O tempo foi passando. Comeram alimentos que pessoas ofereciam. Havia uma certa organização naquela praça, como voluntários em pequenas mesas, oferecendo informações em inglês, e alguns itens de primeira necessidade. Essas pessoas não podiam resolver a situação de quem quer que fosse, mas transmitiam a sensação de ajuda. Sempre havia alguém com uma caixa, distribuindo água, maçãs e pão.
A mãe disse para as crianças dormirem um pouco. Embora o sol já estivesse alto, reclinaram-se ali mesmo no gramado, sobre os tais colchonetes.
O pequeno Daniyal dormia agitado. Labibah apenas cochilava.
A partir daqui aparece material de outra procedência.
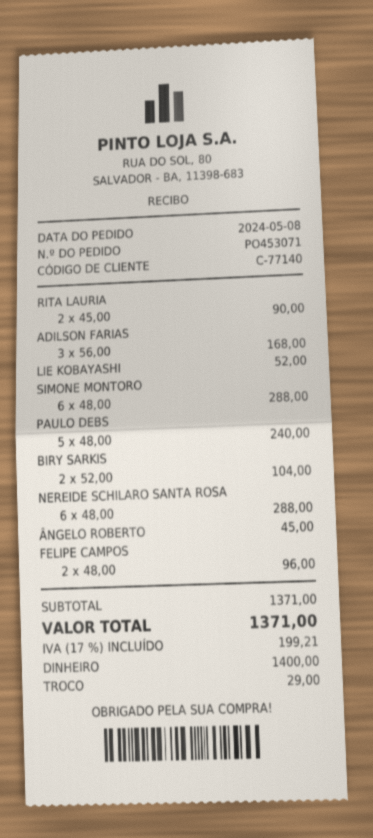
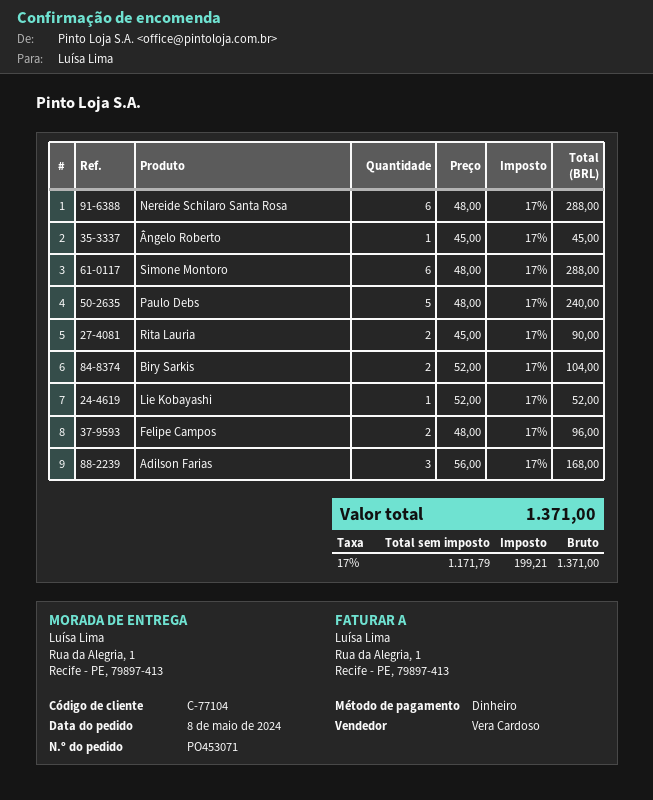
customer number: C-77140 -> C-77104

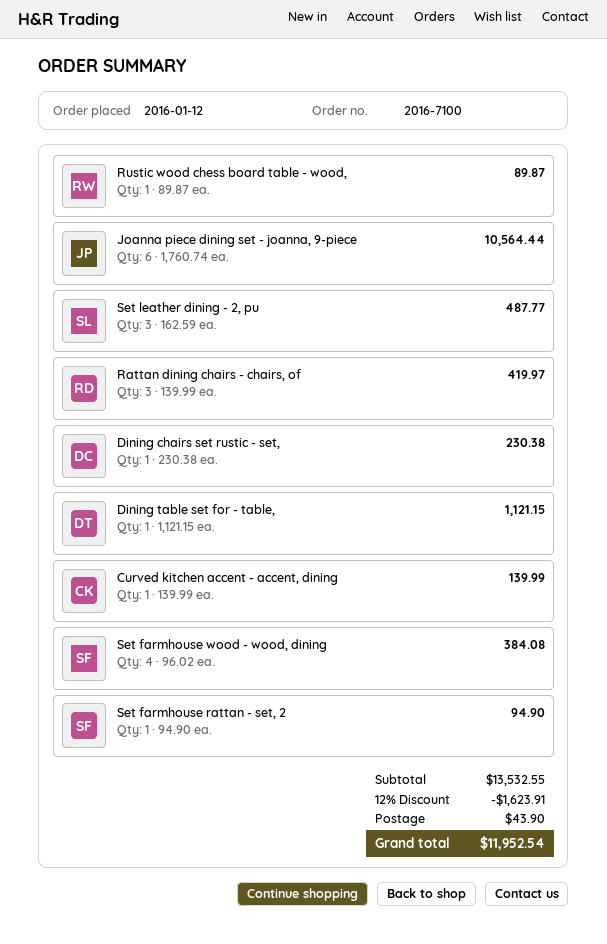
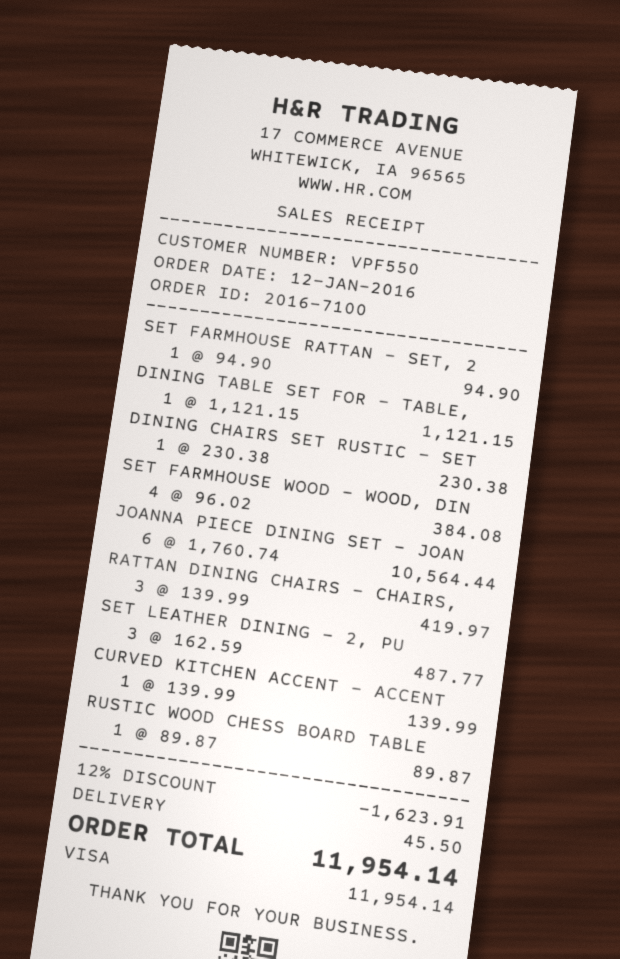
shipping: 43.90 -> 45.50
total: 11952.54 -> 11954.14

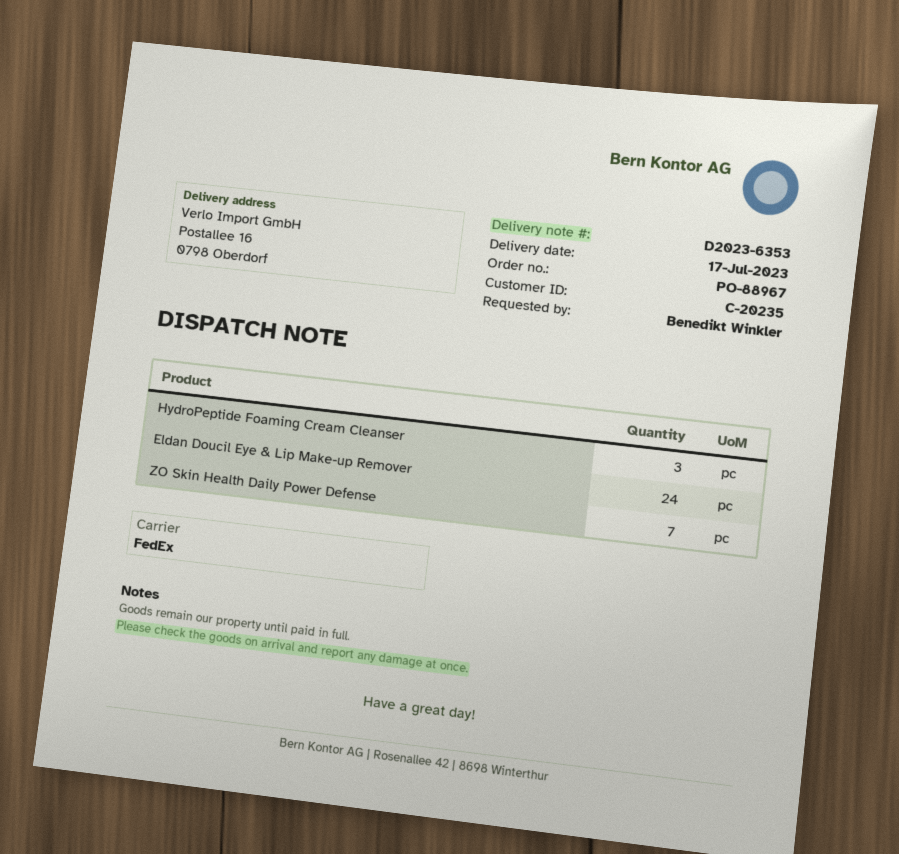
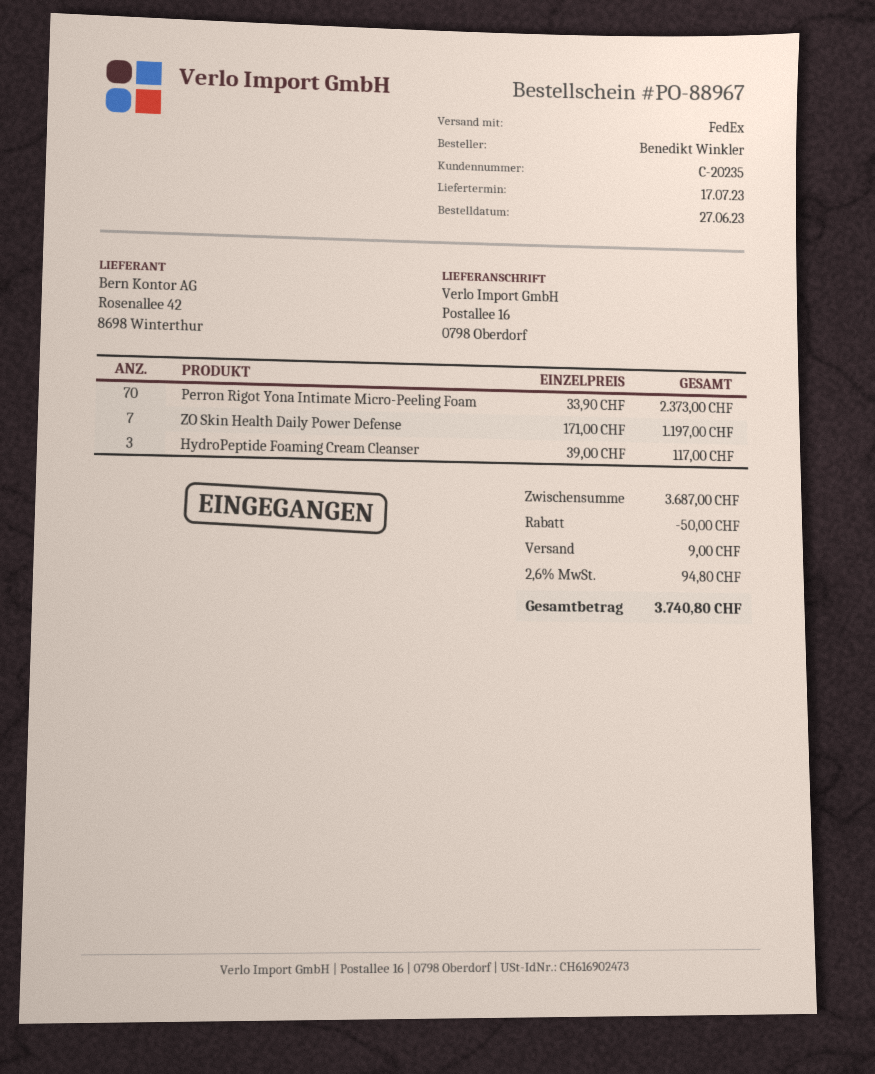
Eldan Doucil Eye & Lip Make-up Remover: 24 -> none
Perron Rigot Yona Intimate Micro-Peeling Foam: none -> 70

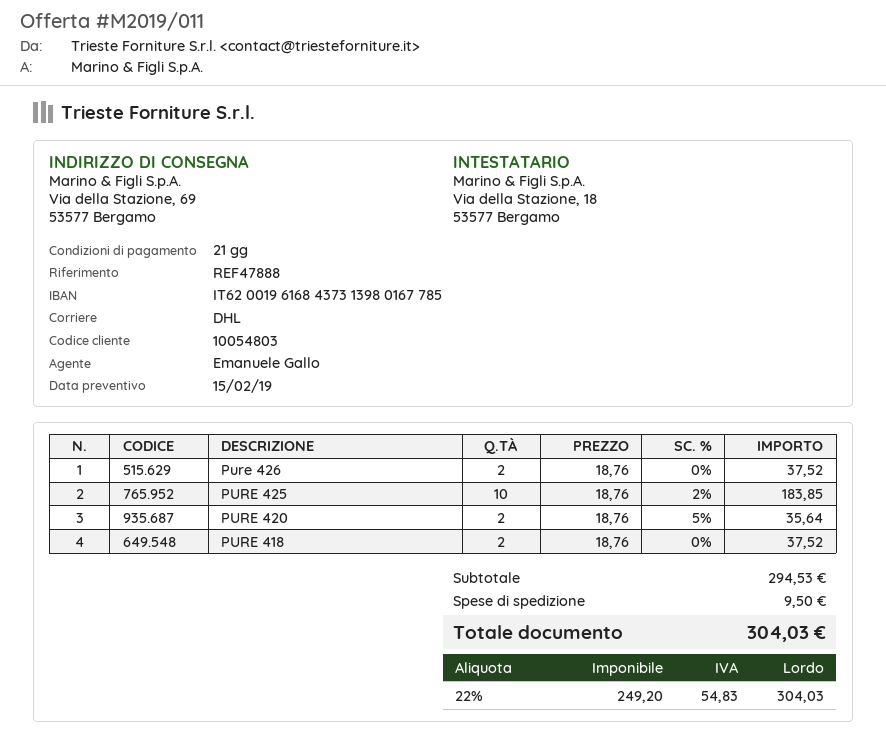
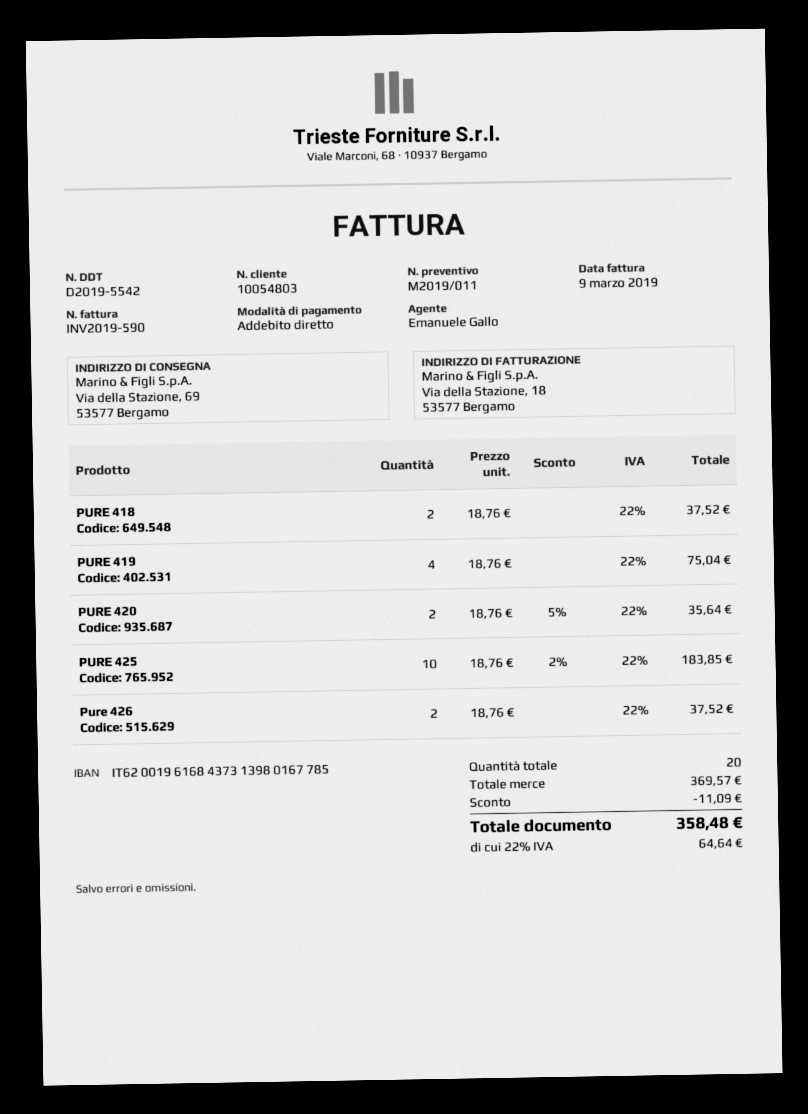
PURE 419: none -> 4 x 18.76 = 75.04
subtotal: 294.53 -> 369.57
discount: none -> 11.09
shipping: 9.50 -> none
tax: 22% = 54.83 -> 22% = 64.64
total: 304.03 -> 358.48

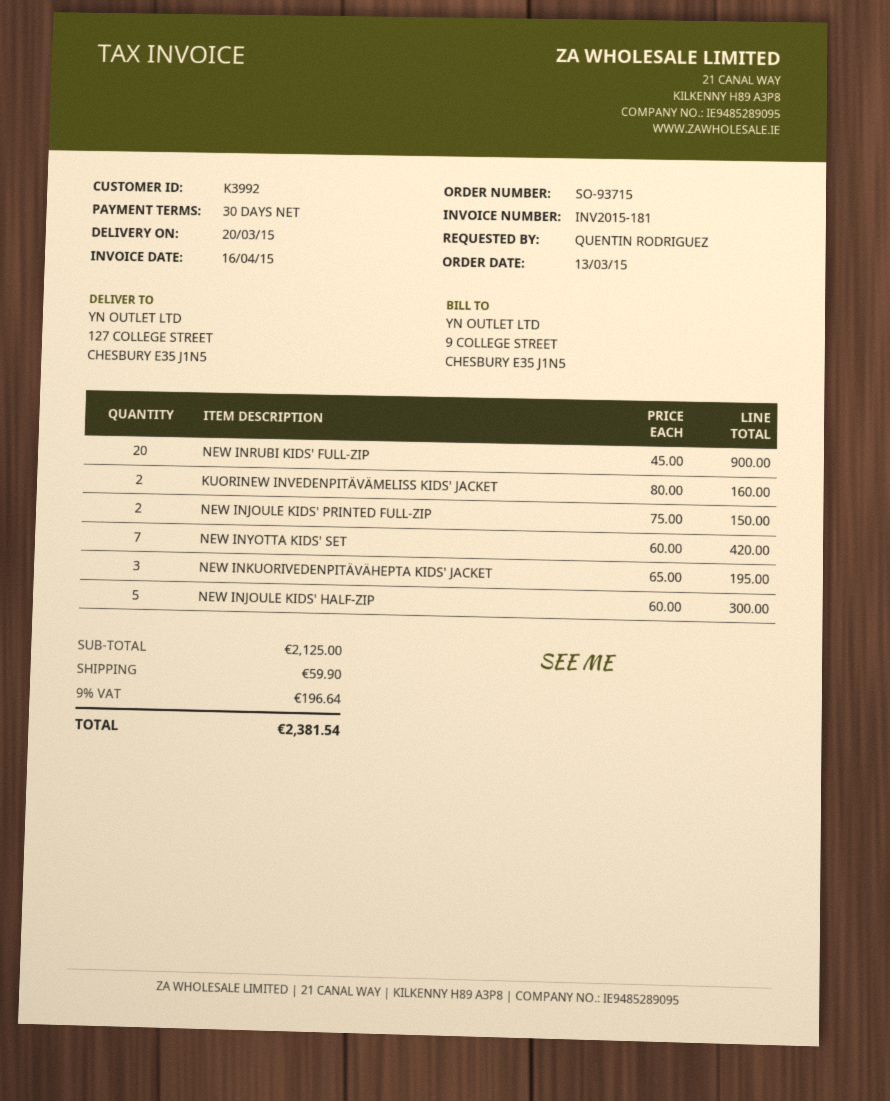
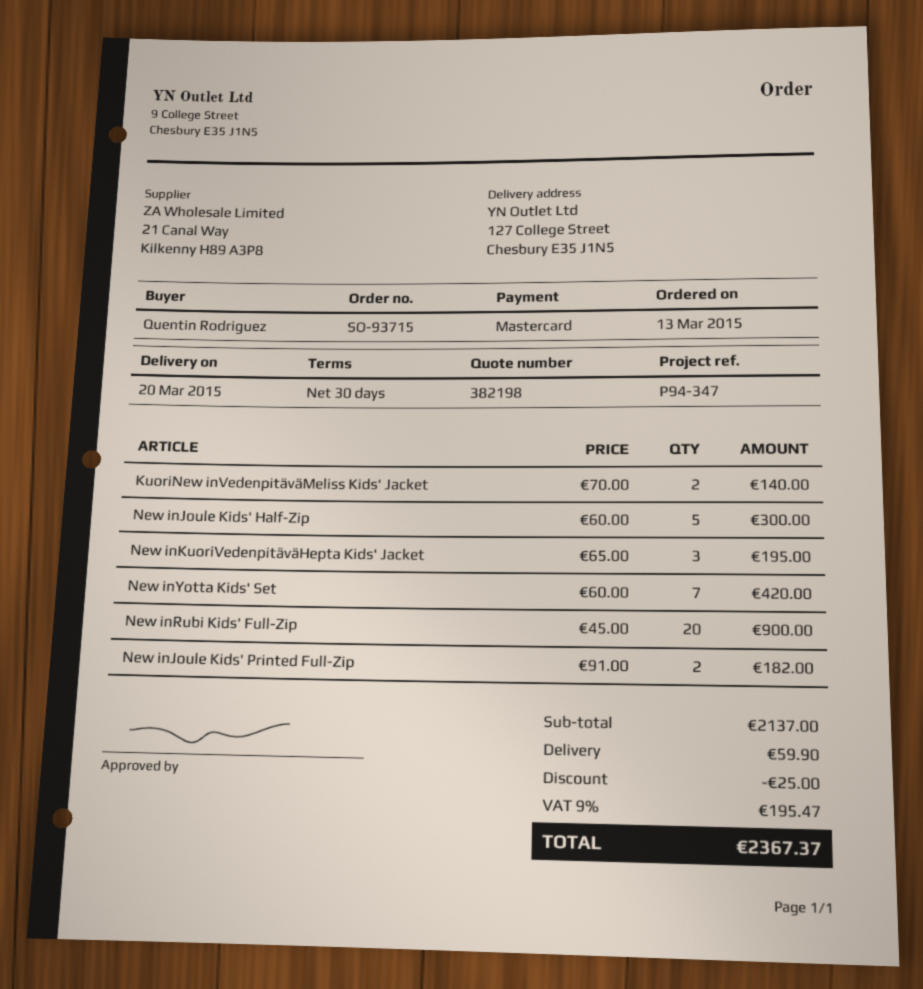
KUORINEW INVEDENPITÄVÄMELISS KIDS' JACKET: 2 x 80.00 = 160.00 -> 2 x 70.00 = 140.00
NEW INJOULE KIDS' PRINTED FULL-ZIP: 2 x 75.00 = 150.00 -> 2 x 91.00 = 182.00
subtotal: 2125.00 -> 2137.00
discount: none -> 25.00
tax: 9% = 196.64 -> 9% = 195.47
total: 2381.54 -> 2367.37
Não queria dormir. Sentia que não era seguro, mas o sono lhe pesou nas pálpebras várias vezes ao longo daquele dia. Já não dormira à noite. A quanto tempo estava sem dormir? Sentia-se exausta. De tudo. Desde Aleppo. Era como se o cansaço estivesse vindo sobre ela de uma única vez. Sentia uma angústia, certo nó na garganta. Se ao menos pudesse chorar. Talvez isso lhe aliviasse. Mas as poucas lágrimas que escorreram pelos olhos, logo que as crianças adormeceram, não foram suficientes para aliviar aquela dor forte no estômago. O enjoo lhe atormentava, como se avisasse que aquilo tudo era indigesto.
Quando fechava os olhos,  Labibah  ouvia gritos de pessoas. Ouvia suas vozes e choro. Vez por outra via,  flashes, as expressões de alívio, quando se jogaram na areia da praia. Os sentimentos de desespero daquela madrugada misturavam-se à esperança que ela tinha. A exaustão agora parecia um grande monstro sentado sobre sua esperança. Assim, em sua mente, esforçava-se para afastar aqueles gritos angustiados. Mas não era algo fácil, pois os gritos foram reais. Ouvira de pessoas que morreram afogadas no mar, que lutaram para salvar um filho, uma esposa. Era inevitável para ela imaginar o que teria acontecido de um dos seus não tivesse conseguido se salvar. Talvez tivesse se atirado ao mar, como vira uma mulher fazer, ao perder a filha de seus braços. Assim, no meio dessa batalha de pensamentos, cochilou mais uma vez.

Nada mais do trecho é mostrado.